These qualitative results reveal a couple of things. First, there is some substantial misinformation in developing countries about COVID-19. While this study does not seek to establish the level of misinformation, other studies in countries like Uganda find high levels of misinformation [34,35]. There is a high likelihood that such misinformation is increasing risky behavior and non-adherence to preventive strategies. Secondly, we learn that political and socio-economic reasons are likely to increase pandemic apathy.

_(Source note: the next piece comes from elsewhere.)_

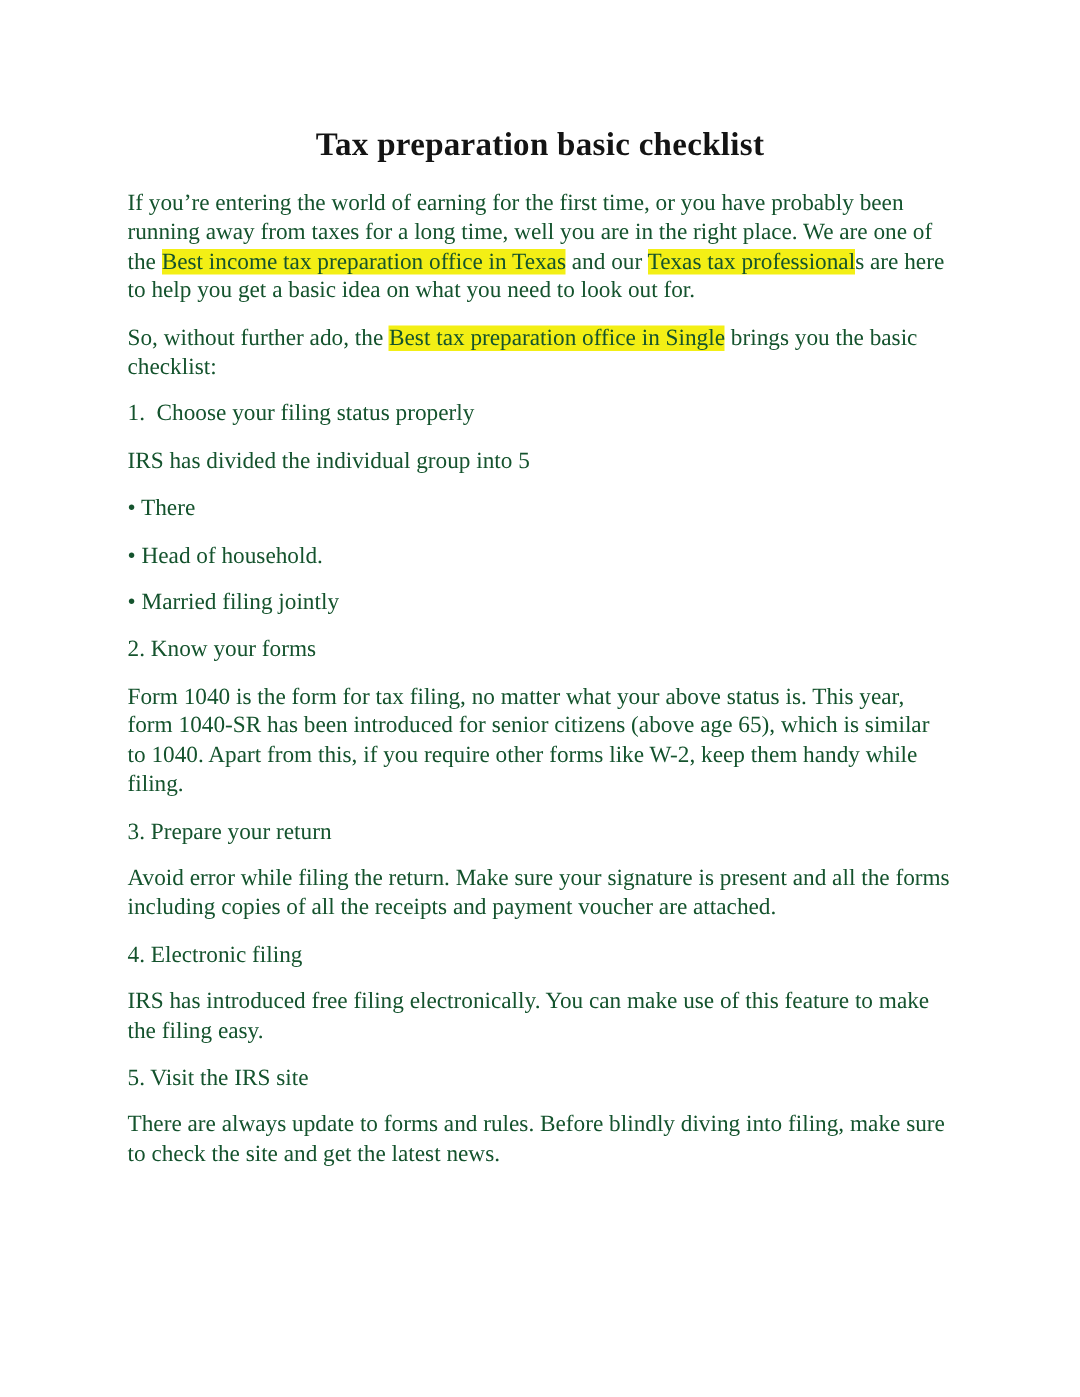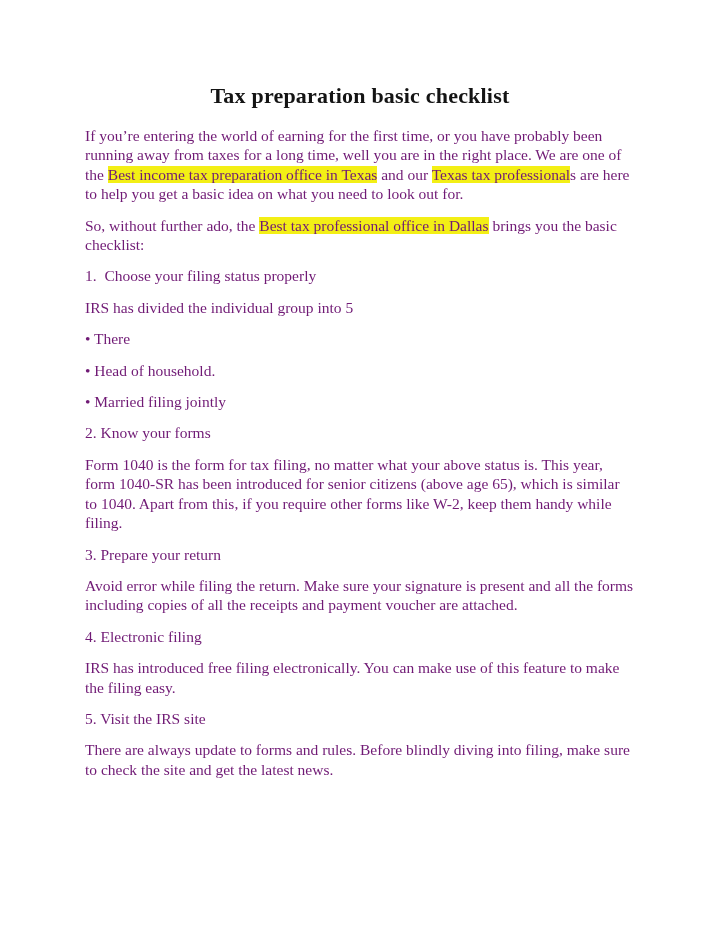"If you’re entering the world" .para { color: #701a75 -> #14532d }
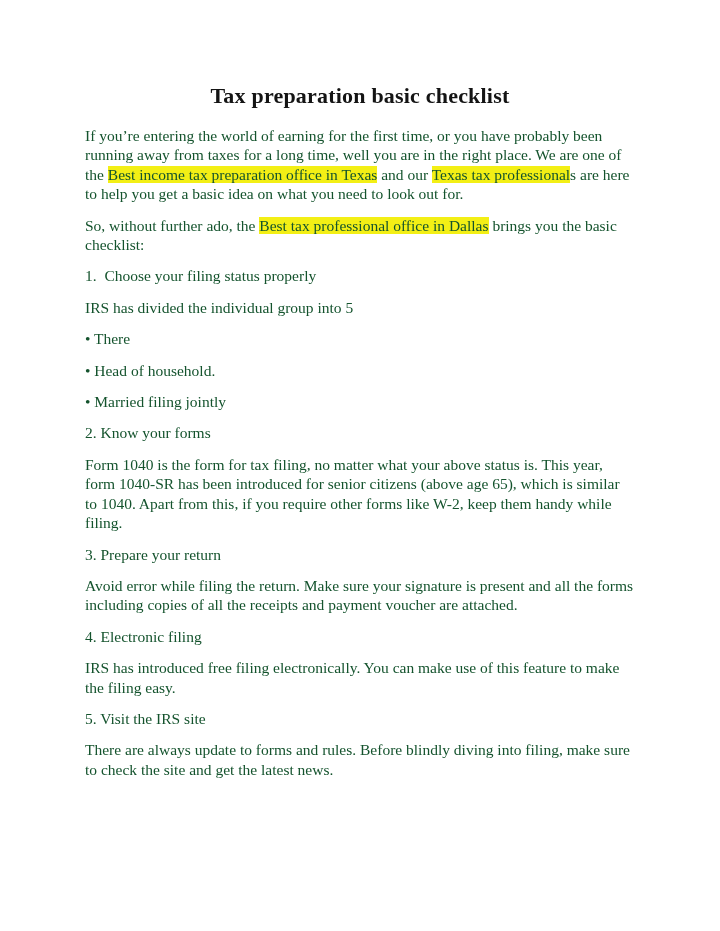"Best tax professional office in" span.hl { text: professional office in Dallas -> preparation office in Single }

This is more so in countries like Uganda that are characterized by reduced civic space, electoral seasons and pre-existing high levels of corruption and less government trust. However, we also note that there are still some islands of hope for individuals’ faith in the health system, especially building on experiences from the previous management of viral haemorrhagic fevers.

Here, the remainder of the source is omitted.